◆ Exercise instructions ◆
When you transcribe the data below, reproduce every line exactly and leave each picture out.

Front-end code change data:
*** Block opens ***

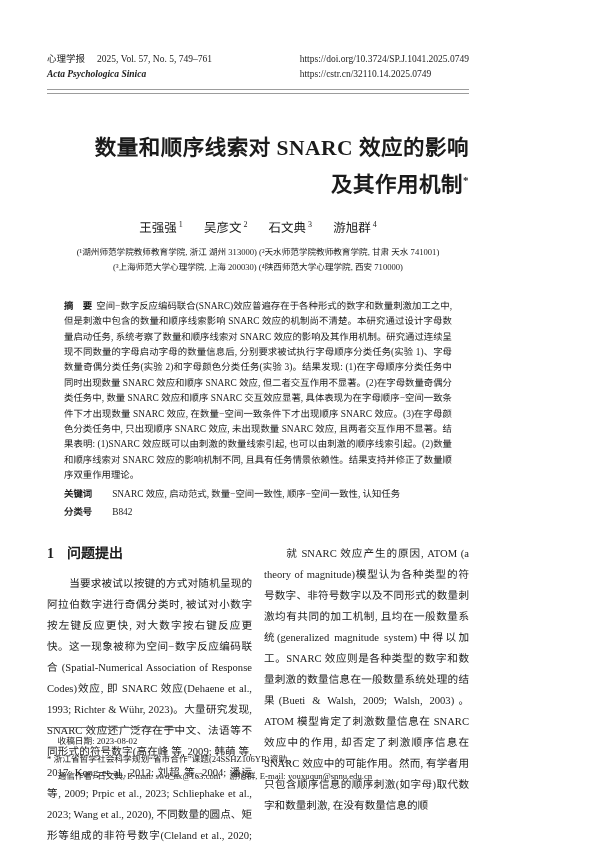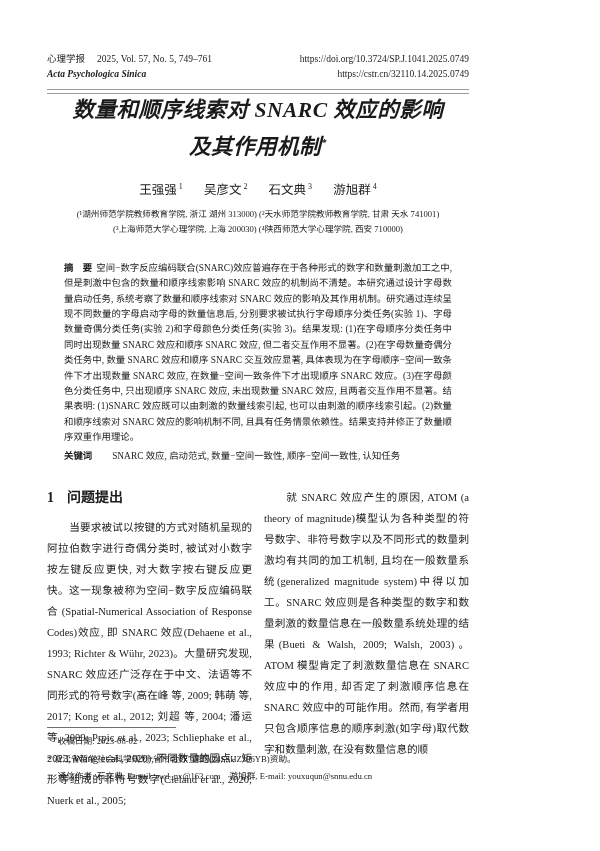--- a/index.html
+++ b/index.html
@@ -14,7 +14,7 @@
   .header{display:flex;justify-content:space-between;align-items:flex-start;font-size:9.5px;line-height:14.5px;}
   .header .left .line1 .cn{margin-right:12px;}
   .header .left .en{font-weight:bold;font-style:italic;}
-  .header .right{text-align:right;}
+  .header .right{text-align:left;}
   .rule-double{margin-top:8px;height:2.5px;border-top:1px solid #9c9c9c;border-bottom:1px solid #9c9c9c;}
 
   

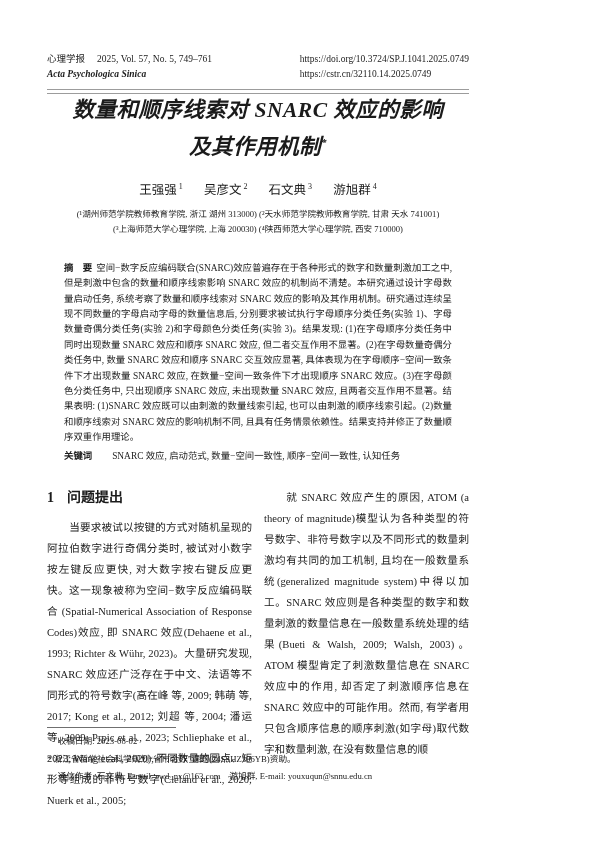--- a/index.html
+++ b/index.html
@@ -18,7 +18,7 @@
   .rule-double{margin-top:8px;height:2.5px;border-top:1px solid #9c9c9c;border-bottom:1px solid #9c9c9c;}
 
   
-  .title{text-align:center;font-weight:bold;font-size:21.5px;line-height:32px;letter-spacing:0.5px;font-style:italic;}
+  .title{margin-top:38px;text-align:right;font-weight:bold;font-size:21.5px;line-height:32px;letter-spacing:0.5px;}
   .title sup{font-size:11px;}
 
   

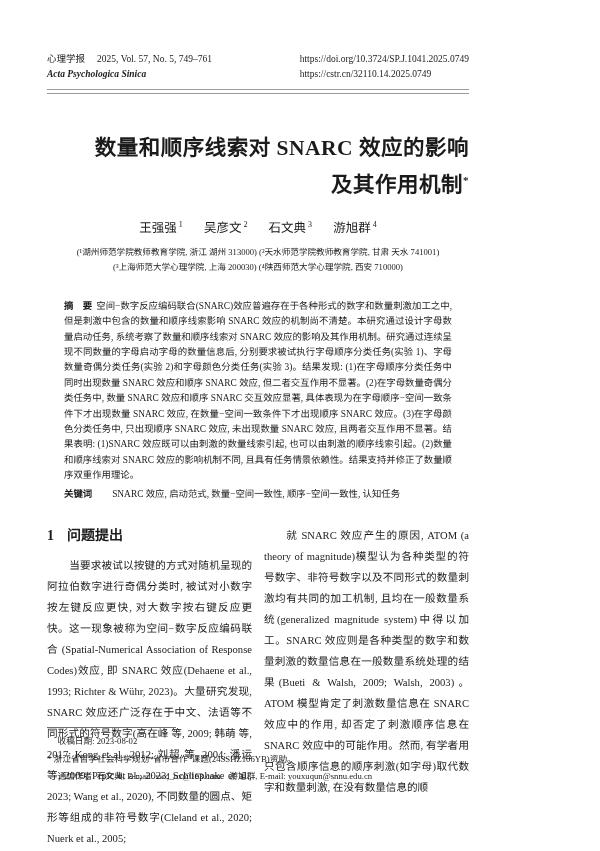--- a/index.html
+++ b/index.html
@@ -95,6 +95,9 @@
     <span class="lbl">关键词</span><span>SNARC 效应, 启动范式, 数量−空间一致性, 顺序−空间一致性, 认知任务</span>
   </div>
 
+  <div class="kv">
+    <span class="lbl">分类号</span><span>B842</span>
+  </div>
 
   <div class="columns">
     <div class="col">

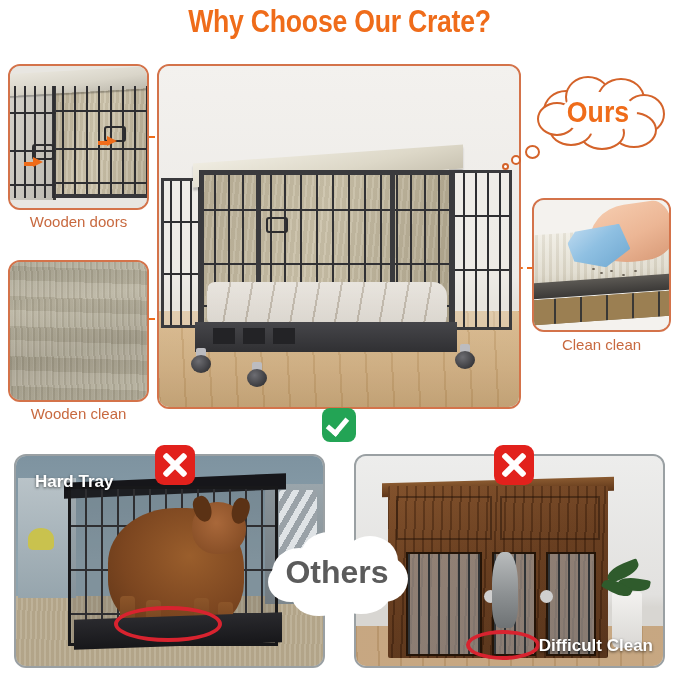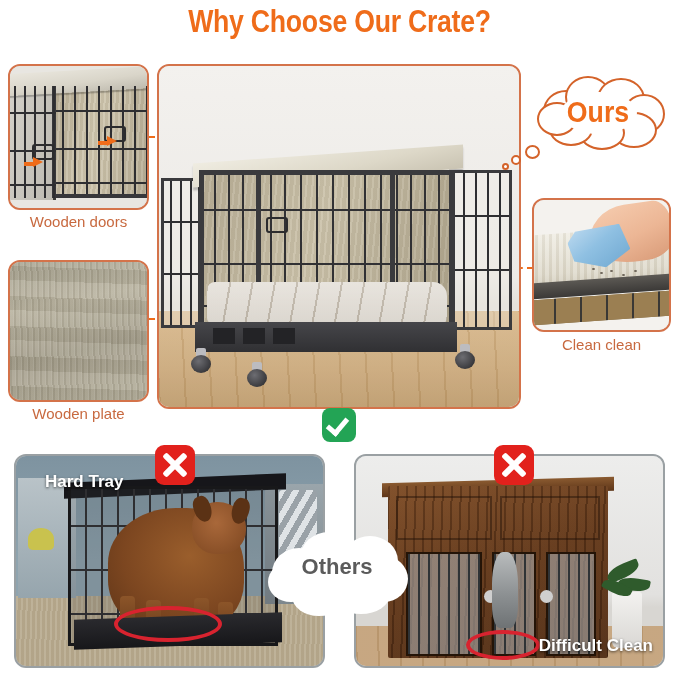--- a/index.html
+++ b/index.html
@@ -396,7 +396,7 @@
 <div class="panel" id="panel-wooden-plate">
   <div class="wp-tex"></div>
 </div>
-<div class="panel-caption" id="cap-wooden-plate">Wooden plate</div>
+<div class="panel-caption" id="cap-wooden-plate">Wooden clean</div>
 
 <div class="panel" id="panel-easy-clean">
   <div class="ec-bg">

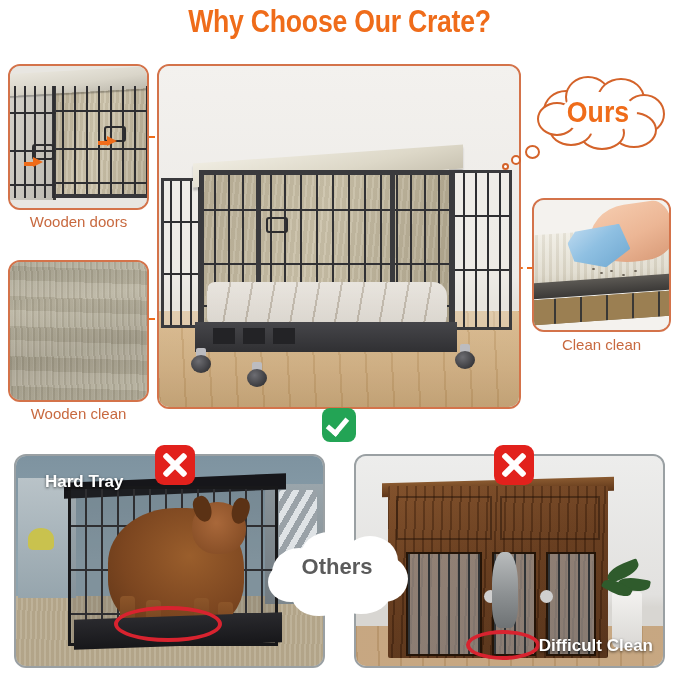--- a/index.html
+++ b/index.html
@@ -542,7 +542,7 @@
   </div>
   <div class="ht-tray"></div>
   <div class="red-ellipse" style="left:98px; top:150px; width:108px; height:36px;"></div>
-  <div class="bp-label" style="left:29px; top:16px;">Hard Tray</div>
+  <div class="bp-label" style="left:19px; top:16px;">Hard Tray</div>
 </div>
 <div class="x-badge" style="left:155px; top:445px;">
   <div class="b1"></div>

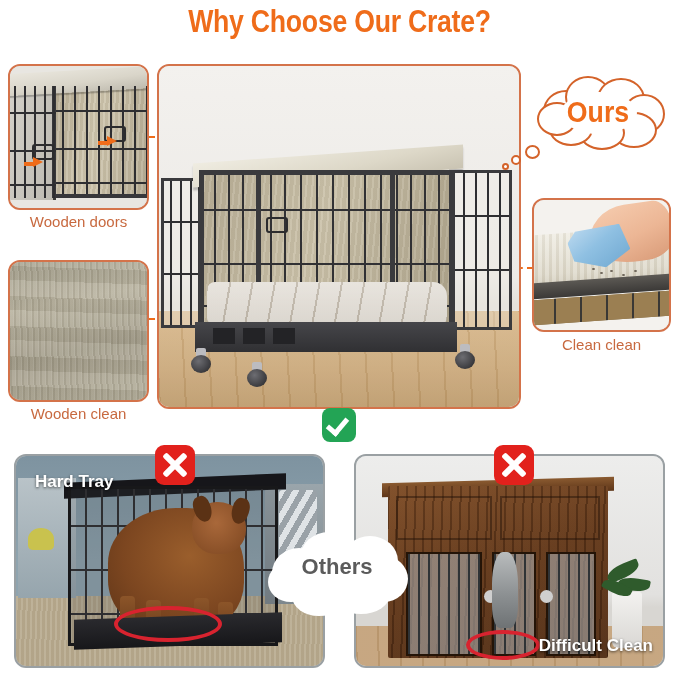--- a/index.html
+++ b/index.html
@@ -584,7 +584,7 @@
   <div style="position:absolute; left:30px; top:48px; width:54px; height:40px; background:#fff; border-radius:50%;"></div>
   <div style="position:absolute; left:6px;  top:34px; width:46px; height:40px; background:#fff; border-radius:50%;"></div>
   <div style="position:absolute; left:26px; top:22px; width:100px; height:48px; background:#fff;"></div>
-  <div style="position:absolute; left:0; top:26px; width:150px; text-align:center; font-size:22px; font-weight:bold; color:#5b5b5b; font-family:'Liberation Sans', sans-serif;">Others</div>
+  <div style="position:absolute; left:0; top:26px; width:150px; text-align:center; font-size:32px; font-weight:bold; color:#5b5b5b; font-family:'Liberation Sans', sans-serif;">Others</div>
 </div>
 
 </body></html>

*** Block closes ***

◆ Reply to the task ◆
--- a/index.html
+++ b/index.html
@@ -14,7 +14,7 @@
   .header{display:flex;justify-content:space-between;align-items:flex-start;font-size:9.5px;line-height:14.5px;}
   .header .left .line1 .cn{margin-right:12px;}
   .header .left .en{font-weight:bold;font-style:italic;}
-  .header .right{text-align:right;}
+  .header .right{text-align:left;}
   .rule-double{margin-top:8px;height:2.5px;border-top:1px solid #9c9c9c;border-bottom:1px solid #9c9c9c;}
 
   

--- a/index.html
+++ b/index.html
@@ -18,7 +18,7 @@
   .rule-double{margin-top:8px;height:2.5px;border-top:1px solid #9c9c9c;border-bottom:1px solid #9c9c9c;}
 
   
-  .title{text-align:center;font-weight:bold;font-size:21.5px;line-height:32px;letter-spacing:0.5px;font-style:italic;}
+  .title{margin-top:38px;text-align:right;font-weight:bold;font-size:21.5px;line-height:32px;letter-spacing:0.5px;}
   .title sup{font-size:11px;}
 
   

--- a/index.html
+++ b/index.html
@@ -95,6 +95,9 @@
     <span class="lbl">关键词</span><span>SNARC 效应, 启动范式, 数量−空间一致性, 顺序−空间一致性, 认知任务</span>
   </div>
 
+  <div class="kv">
+    <span class="lbl">分类号</span><span>B842</span>
+  </div>
 
   <div class="columns">
     <div class="col">

--- a/index.html
+++ b/index.html
@@ -396,7 +396,7 @@
 <div class="panel" id="panel-wooden-plate">
   <div class="wp-tex"></div>
 </div>
-<div class="panel-caption" id="cap-wooden-plate">Wooden plate</div>
+<div class="panel-caption" id="cap-wooden-plate">Wooden clean</div>
 
 <div class="panel" id="panel-easy-clean">
   <div class="ec-bg">

--- a/index.html
+++ b/index.html
@@ -542,7 +542,7 @@
   </div>
   <div class="ht-tray"></div>
   <div class="red-ellipse" style="left:98px; top:150px; width:108px; height:36px;"></div>
-  <div class="bp-label" style="left:29px; top:16px;">Hard Tray</div>
+  <div class="bp-label" style="left:19px; top:16px;">Hard Tray</div>
 </div>
 <div class="x-badge" style="left:155px; top:445px;">
   <div class="b1"></div>

--- a/index.html
+++ b/index.html
@@ -584,7 +584,7 @@
   <div style="position:absolute; left:30px; top:48px; width:54px; height:40px; background:#fff; border-radius:50%;"></div>
   <div style="position:absolute; left:6px;  top:34px; width:46px; height:40px; background:#fff; border-radius:50%;"></div>
   <div style="position:absolute; left:26px; top:22px; width:100px; height:48px; background:#fff;"></div>
-  <div style="position:absolute; left:0; top:26px; width:150px; text-align:center; font-size:22px; font-weight:bold; color:#5b5b5b; font-family:'Liberation Sans', sans-serif;">Others</div>
+  <div style="position:absolute; left:0; top:26px; width:150px; text-align:center; font-size:32px; font-weight:bold; color:#5b5b5b; font-family:'Liberation Sans', sans-serif;">Others</div>
 </div>
 
 </body></html>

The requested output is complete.